A total of 1997 women aged 35-45 years in Shanxi, China, were recruited in 1999, and follow-up visits were conducted in 2005, 2010, and 2014. HPV load was measured by the Hybrid Capture 2 assay. Findings were determined by relative light units/cutoff (RLU/CO) and categorized into 4 groups: negative ( <1.0), low (range, 1.0 to <10.0), moderate (range, 10.0 to <100.0), and high (range, 100.0-∞). Cumulative incidence rates (CIRs) and adjusted hazard ratios (aHRs) for cervical intraepithelial neoplasia grade 2 or worse (CIN2+) were calculated for viral load subgroups, using survival analysis.

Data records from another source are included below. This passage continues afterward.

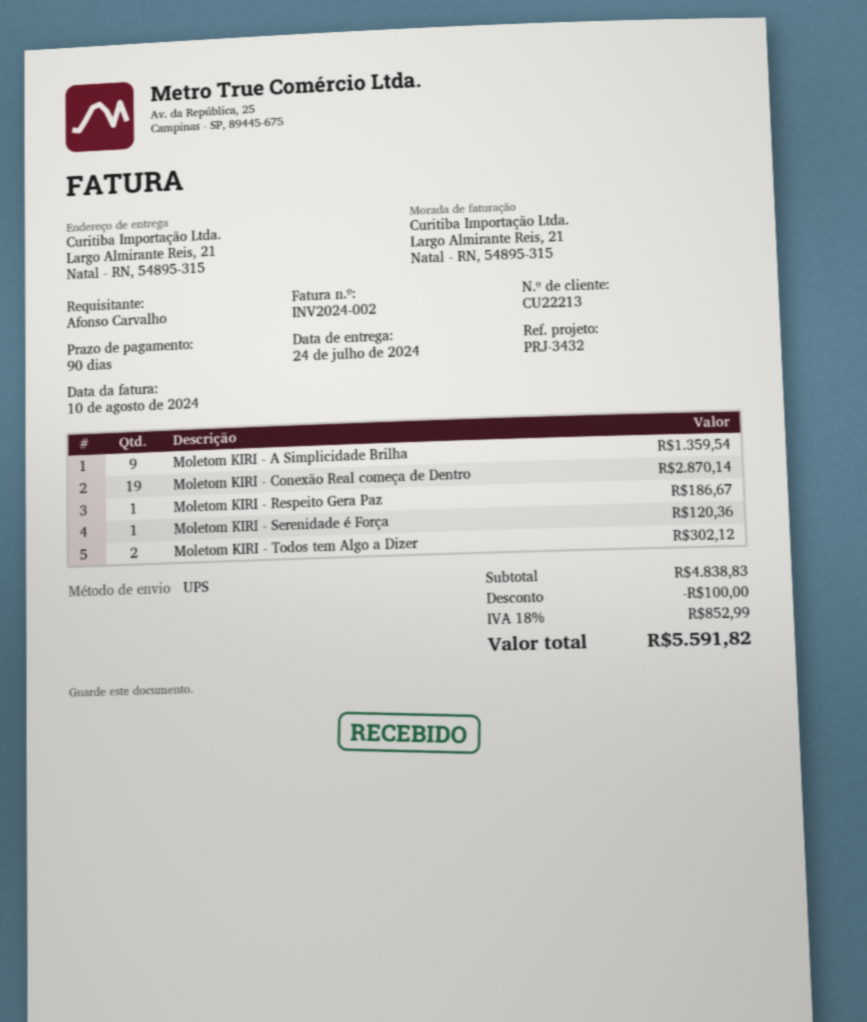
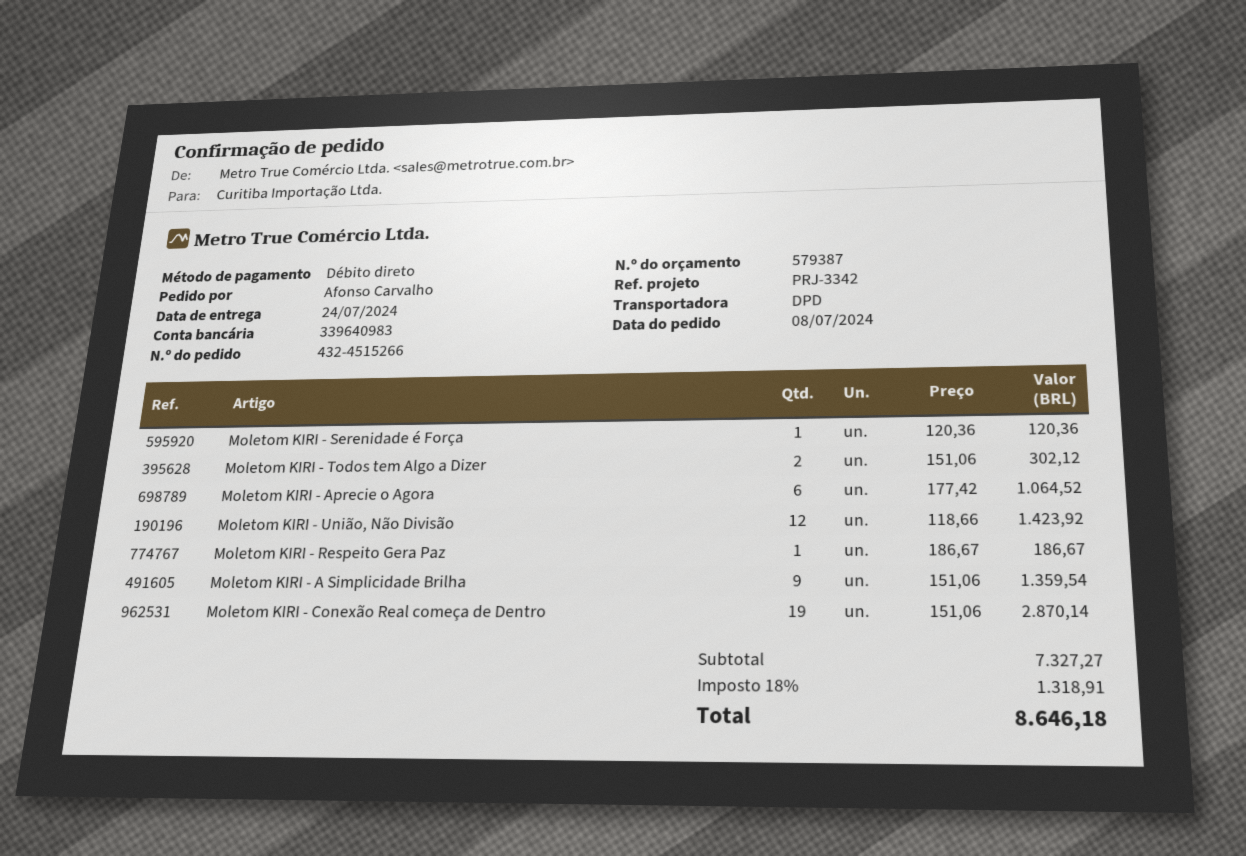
reference: PRJ-3432 -> PRJ-3342
shipping method: UPS -> DPD
Moletom KIRI - Aprecie o Agora: none -> 6 for 1064.52
Moletom KIRI - União, Não Divisão: none -> 12 for 1423.92
subtotal: 4838.83 -> 7327.27
discount: 100.00 -> none
tax: 18% = 852.99 -> 18% = 1318.91
total: 5591.82 -> 8646.18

Among 1739 women with normal or CIN1 pathological findings at baseline, 15-year CIRs for CIN2+ for those who were HPV negative and those with low, moderate, and high HPV loads groups were 3.1%, 8.4%, 19.9%, and 22.0%, respectively (Ptrend <.001). Compared with women who were negative for HPV from baseline through follow-up, those who had decreasing, increasing, or stable moderate/high loads had aHRs of 9.1, 38.7, or 379.7, respectively, for CIN2+. There was no significant difference between triage based on cytologic findings (for those with atypical squamous cells of undetermined significance or more-severe findings) and that based on a moderate/high HPV load for HPV primary screening (P = .343).


A moderate/high HPV load may accelerate the progression of cervical precancers and potentially could be used as a triage indicator for HPV-positive women.